Input data:
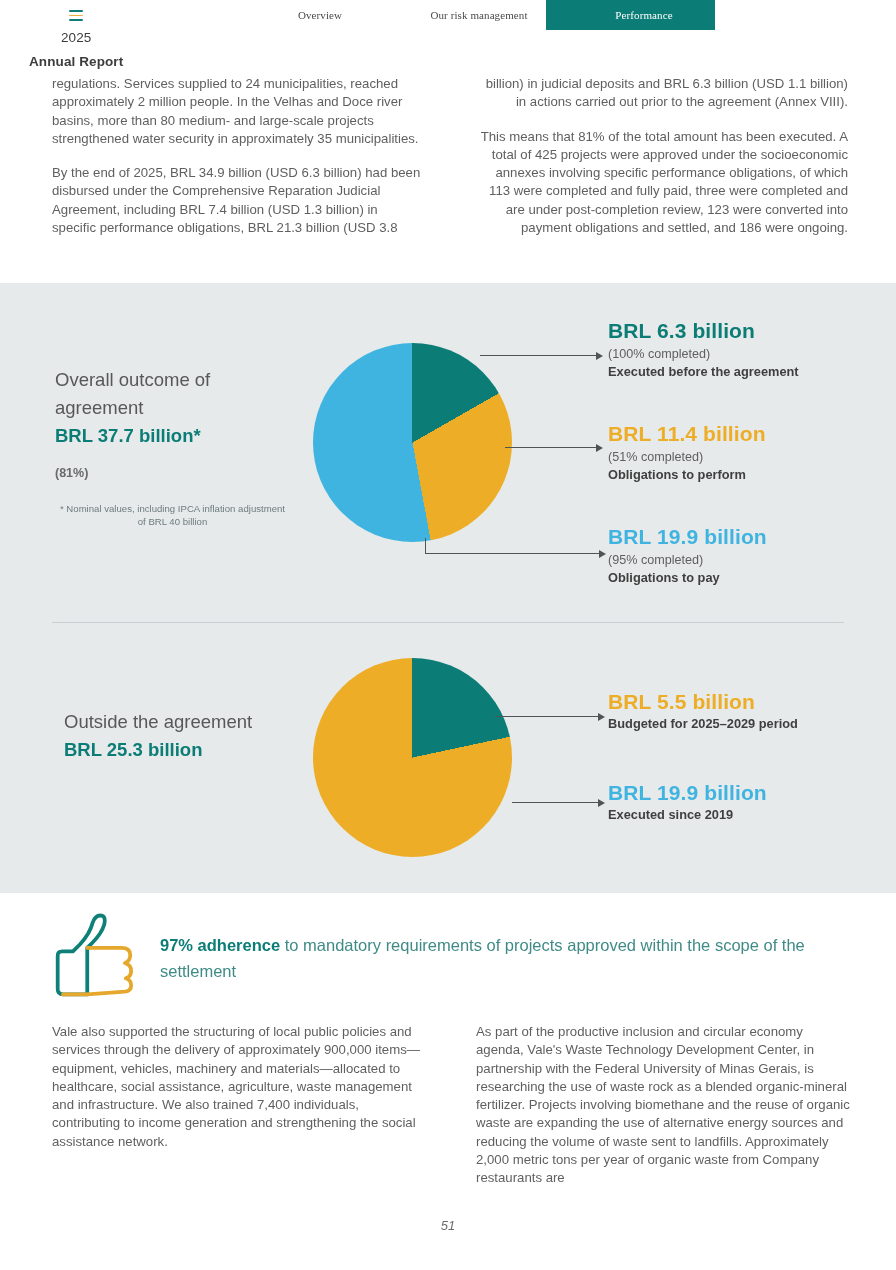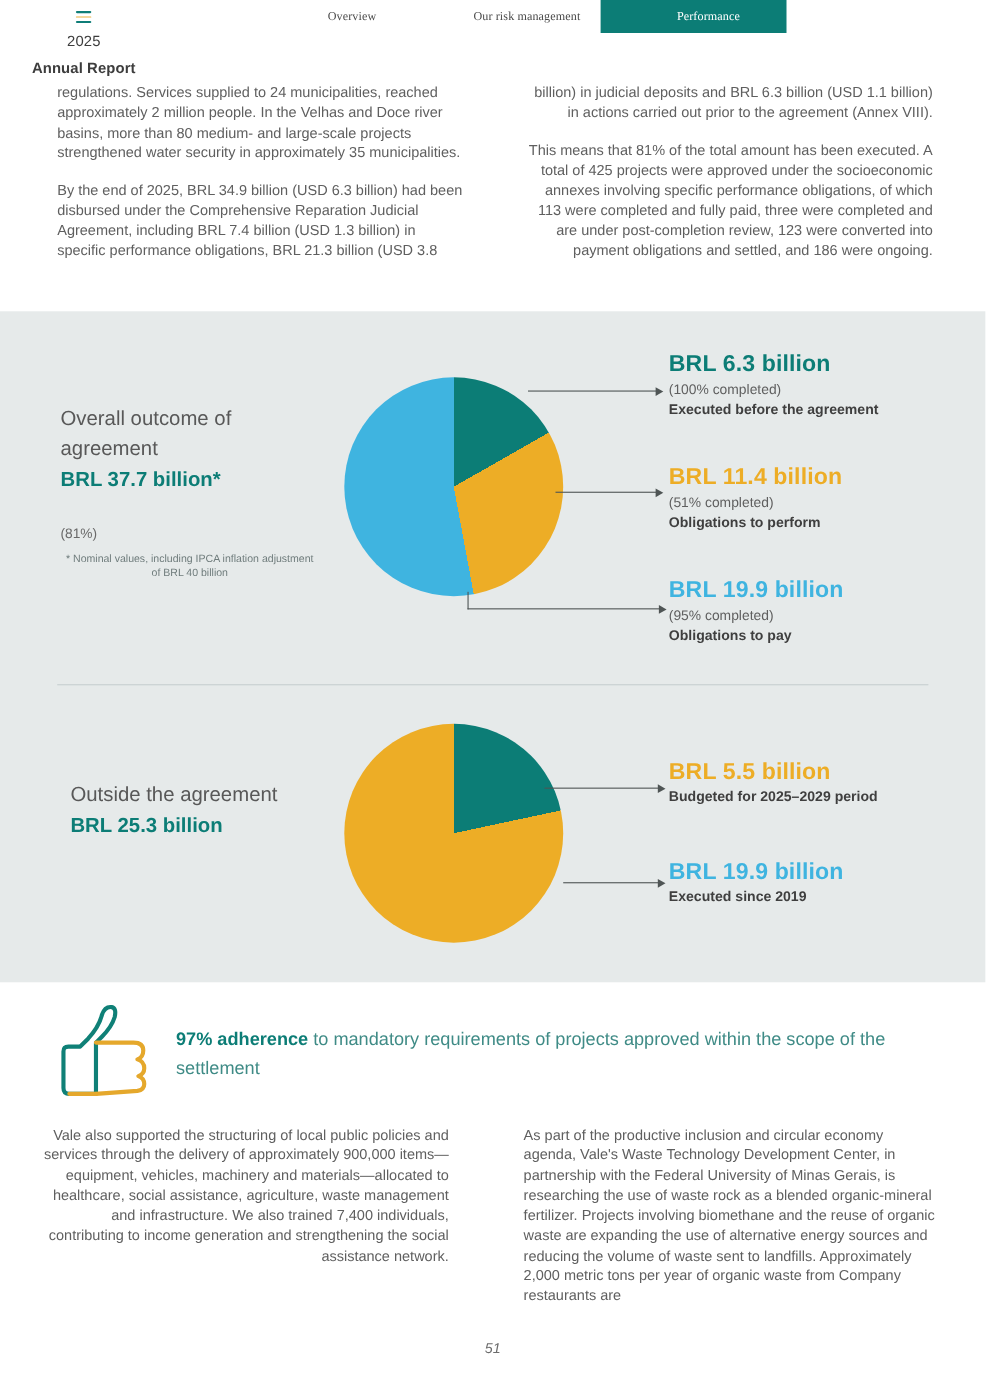--- a/index.html
+++ b/index.html
@@ -48,21 +48,21 @@
   
   .col-text{
     position:absolute;
     font-size:13.2px;line-height:18.3px;color:#5f5f5f;
   }
   .col-text p{margin:0 0 16px 0;}
   .col-text p:last-child{margin-bottom:0;}
 
   #top-left{left:52px;top:75px;width:372px;}
   #top-right{left:476px;top:75px;width:372px;text-align:right;}
-  #bot-left{left:36px;top:1023px;width:372px;text-align:right;}
+  #bot-left{left:52px;top:1023px;width:372px;}
   #bot-right{left:476px;top:1023px;width:374px;}
 
   
   .grey-panel{
     position:absolute;left:0;top:283px;width:896px;height:610px;
     background:#e6eaea;
   }
   .divider{
     position:absolute;left:52px;top:622px;width:792px;height:1px;
     background:#c8cfd0;
@@ -70,21 +70,21 @@
 
   
   .chart-title{
     position:absolute;
     font-size:18.5px;line-height:28px;color:#585858;font-weight:400;
   }
   .chart-amount{
     font-weight:700;color:#0c7d76;font-size:18.5px;display:block;
   }
   .chart-pct{
-    display:block;font-size:12.5px;color:#6a6a6a;margin-top:21px;font-weight:400;
+    display:block;font-size:12.5px;color:#6a6a6a;margin-top:9px;font-weight:700;
   }
   .footnote{
     position:absolute;font-size:9.6px;line-height:13px;color:#6f7c7c;
   }
 
   #title1{left:55px;top:366px;width:235px;}
   #foot1{left:55px;top:502px;width:235px;text-align:center;}
   #title2{left:64px;top:708px;width:235px;}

Problem to work on: Type out each line of the records above exactly, skipping any pictures.

Reply to the task:
--- a/index.html
+++ b/index.html
@@ -48,21 +48,21 @@
   
   .col-text{
     position:absolute;
     font-size:13.2px;line-height:18.3px;color:#5f5f5f;
   }
   .col-text p{margin:0 0 16px 0;}
   .col-text p:last-child{margin-bottom:0;}
 
   #top-left{left:52px;top:75px;width:372px;}
   #top-right{left:476px;top:75px;width:372px;text-align:right;}
-  #bot-left{left:36px;top:1023px;width:372px;text-align:right;}
+  #bot-left{left:52px;top:1023px;width:372px;}
   #bot-right{left:476px;top:1023px;width:374px;}
 
   
   .grey-panel{
     position:absolute;left:0;top:283px;width:896px;height:610px;
     background:#e6eaea;
   }
   .divider{
     position:absolute;left:52px;top:622px;width:792px;height:1px;
     background:#c8cfd0;
@@ -70,21 +70,21 @@
 
   
   .chart-title{
     position:absolute;
     font-size:18.5px;line-height:28px;color:#585858;font-weight:400;
   }
   .chart-amount{
     font-weight:700;color:#0c7d76;font-size:18.5px;display:block;
   }
   .chart-pct{
-    display:block;font-size:12.5px;color:#6a6a6a;margin-top:21px;font-weight:400;
+    display:block;font-size:12.5px;color:#6a6a6a;margin-top:9px;font-weight:700;
   }
   .footnote{
     position:absolute;font-size:9.6px;line-height:13px;color:#6f7c7c;
   }
 
   #title1{left:55px;top:366px;width:235px;}
   #foot1{left:55px;top:502px;width:235px;text-align:center;}
   #title2{left:64px;top:708px;width:235px;}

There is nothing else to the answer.